DiCarlo et Dehaene sont devenus intéressés à étudier les mécanismes neuraux derrière la reconnaissance du mot après que les psychologues cognitifs en France rapportée que les babouins pourraient apprendre pour distinguer des mots des nonwords, dans une étude qui est apparue en la Science en 2012.

Utilisant le fMRI, le laboratoire de Dehaene a précédemment constaté que les pièces du cortex informatique qui répondent aux objectifs et aux faces deviennent hautement spécialisées pour identifier des gens de mots écrits une fois apprennent à s'afficher.

Cependant, vu les limitations des techniques d'imagerie humaines, il a été provocant pour caractériser ces représentations à la définition de différents neurones, et pour vérifier quantitativement si et comment ces représentations pourraient être réutilisées pour supporter le traitement orthographique, »

Stanislas Dehaene, professeur, service de la psychologie cognitive expérimentale, Collège de France

« Ces découvertes nous ont inspirés demander si les primates pourraient fournir une opportunité unique de vérifier les mécanismes neuronaux étant à la base du traitement orthographique. »

Les chercheurs ont présumé que si des parties du cerveau de primate sont prédisposées au texte de processus, elles pourraient pouvoir trouver des configurations réfléchir que dans l'activité neurale des primates pendant qu'elles regardent simplement des mots.

Pour vérifier cette idée, les chercheurs ont enregistré l'activité neurale d'environ 500 sites neuraux en travers du cortex informatique des macaques pendant qu'ils examinaient à environ 2.000 chaînes de caractères des lettres, certains dont étaient les mots anglais et certains dont étaient les chaînes de caractères des lettres absurdes.

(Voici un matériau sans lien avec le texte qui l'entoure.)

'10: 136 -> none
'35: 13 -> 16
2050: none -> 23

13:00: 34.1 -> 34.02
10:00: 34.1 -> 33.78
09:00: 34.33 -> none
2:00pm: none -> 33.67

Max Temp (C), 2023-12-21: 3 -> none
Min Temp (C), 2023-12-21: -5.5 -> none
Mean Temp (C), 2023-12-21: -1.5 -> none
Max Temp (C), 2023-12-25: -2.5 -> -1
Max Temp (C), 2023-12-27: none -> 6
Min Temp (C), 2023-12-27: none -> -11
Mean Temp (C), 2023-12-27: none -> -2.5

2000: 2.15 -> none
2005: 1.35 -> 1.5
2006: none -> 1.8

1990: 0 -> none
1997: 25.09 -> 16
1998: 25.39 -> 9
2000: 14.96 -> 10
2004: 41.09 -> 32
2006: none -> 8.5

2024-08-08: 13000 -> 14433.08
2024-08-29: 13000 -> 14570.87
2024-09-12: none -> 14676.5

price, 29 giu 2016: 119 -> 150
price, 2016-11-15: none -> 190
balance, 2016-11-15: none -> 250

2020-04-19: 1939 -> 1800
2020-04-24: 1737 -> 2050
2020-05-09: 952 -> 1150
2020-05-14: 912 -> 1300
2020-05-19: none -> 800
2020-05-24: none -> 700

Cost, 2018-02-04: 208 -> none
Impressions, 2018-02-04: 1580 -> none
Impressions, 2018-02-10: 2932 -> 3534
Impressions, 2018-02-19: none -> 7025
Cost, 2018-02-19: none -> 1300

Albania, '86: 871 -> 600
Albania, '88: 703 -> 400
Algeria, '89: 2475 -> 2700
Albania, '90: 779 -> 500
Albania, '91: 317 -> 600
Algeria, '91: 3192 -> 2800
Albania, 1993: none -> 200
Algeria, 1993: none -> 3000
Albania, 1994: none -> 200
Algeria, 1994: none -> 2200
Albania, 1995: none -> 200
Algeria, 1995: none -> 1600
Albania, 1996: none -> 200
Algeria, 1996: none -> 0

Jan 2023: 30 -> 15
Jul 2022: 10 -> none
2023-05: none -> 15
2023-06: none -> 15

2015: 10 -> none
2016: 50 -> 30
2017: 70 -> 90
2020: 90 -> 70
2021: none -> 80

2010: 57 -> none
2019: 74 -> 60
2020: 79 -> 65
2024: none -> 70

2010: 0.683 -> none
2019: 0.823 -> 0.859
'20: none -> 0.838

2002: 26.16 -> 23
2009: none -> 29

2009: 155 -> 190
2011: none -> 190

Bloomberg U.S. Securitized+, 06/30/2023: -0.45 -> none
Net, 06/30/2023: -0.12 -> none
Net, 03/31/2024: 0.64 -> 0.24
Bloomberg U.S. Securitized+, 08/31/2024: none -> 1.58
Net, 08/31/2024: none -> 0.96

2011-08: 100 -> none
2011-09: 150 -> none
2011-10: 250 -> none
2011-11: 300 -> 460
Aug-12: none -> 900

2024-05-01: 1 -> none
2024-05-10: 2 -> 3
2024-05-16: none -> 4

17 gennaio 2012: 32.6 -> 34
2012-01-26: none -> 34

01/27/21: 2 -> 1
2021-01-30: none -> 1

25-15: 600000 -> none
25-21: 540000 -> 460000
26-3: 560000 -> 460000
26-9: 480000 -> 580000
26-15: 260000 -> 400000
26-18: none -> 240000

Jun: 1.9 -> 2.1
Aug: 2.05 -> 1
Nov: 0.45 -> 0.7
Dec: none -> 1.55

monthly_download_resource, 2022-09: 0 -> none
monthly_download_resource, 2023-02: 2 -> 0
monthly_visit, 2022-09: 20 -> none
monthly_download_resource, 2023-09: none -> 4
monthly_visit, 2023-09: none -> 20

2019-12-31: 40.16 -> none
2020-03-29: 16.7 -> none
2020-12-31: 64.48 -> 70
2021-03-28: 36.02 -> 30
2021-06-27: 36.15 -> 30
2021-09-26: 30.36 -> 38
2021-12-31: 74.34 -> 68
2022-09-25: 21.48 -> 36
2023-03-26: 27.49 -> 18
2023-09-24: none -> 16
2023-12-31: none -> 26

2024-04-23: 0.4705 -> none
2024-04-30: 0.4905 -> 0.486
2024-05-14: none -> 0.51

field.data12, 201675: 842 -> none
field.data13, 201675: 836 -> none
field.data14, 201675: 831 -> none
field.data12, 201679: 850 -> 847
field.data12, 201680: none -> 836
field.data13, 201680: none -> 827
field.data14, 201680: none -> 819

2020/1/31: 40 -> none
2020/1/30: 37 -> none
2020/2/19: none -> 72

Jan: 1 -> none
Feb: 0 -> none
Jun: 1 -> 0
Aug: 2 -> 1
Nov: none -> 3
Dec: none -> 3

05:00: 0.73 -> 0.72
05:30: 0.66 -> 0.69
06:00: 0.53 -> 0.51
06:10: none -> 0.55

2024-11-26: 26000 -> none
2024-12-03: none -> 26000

« Le rendement de cette méthodologie est que vous n'avez pas besoin de former des animaux pour faire n'importe quoi, » Rajalingham dit. « Ce qui vous faites est juste le dossier ces configurations d'activité neurale comme vous bavure une image devant l'animal. »

Les chercheurs ont alors introduit à cette caractéristique neurale dans un type d'ordinateur simple appelé un classificateur linéaire. Ce modèle apprend à combiner les entrées de chacun des 500 sites neuraux pour prévoir si la chaîne de caractères de lettres qui ont provoqué cette configuration d'activité était un mot ou pas.

Tandis que l'animal lui-même n'effectue pas cette tâche, le modèle agit en tant que « remplaçant » ce des utilisations les caractéristiques neurales de produire d'un comportement, Rajalingham dit.

Utilisant cela la caractéristique neurale, le modèle pouvait produire des prévisions précises pour beaucoup de tâches orthographiques, y compris discerner des mots des nonwords et déterminer si une lettre particulière est présente dans une chaîne de caractères des mots.

Le modèle était d'environ 70 pour cent de précis à discerner des mots des nonwords, qui est très assimilé au régime rapporté dans l'étude 2012 de la Science avec des babouins. En outre, les configurations des erreurs effectuées par le modèle étaient assimilées à ceux ont effectué par les animaux.

Réutilisation neuronale

Les chercheurs ont également enregistré l'activité neurale d'un endroit différent de cerveau qui introduit également dans le cortex informatique : V4, qui fait partie du cortex visuel.

Quand ils ont introduit des configurations de l'activité V4 dans le modèle linéaire de classificateur, le modèle a mauvais prévu (comparé au service informatique) le rendement d'être humain ou de babouin sur les tâches de traitement orthographiques.

Les découvertes proposent que le cortex informatique soit particulièrement bien adapté pour repurposed pour les qualifications qui sont nécessaires pour l'affichage, et elles supportent l'hypothèse que certains des mécanismes du relevé sont établis sur les mécanismes fortement évolués pour la reconnaissance d'objectif, les chercheurs disent.

Les chercheurs planification maintenant pour former des animaux pour exécuter des tâches et la mesure orthographiques comment leur activité neurale change pendant qu'ils apprennent les tâches.

Source:
Journal reference:

Rajalingham, R., et al. (2020) The inferior temporal cortex is a potential cortical precursor of orthographic processing in untrained monkeys. Nature Communications. doi.org/10.1038/s41467-020-17714-3.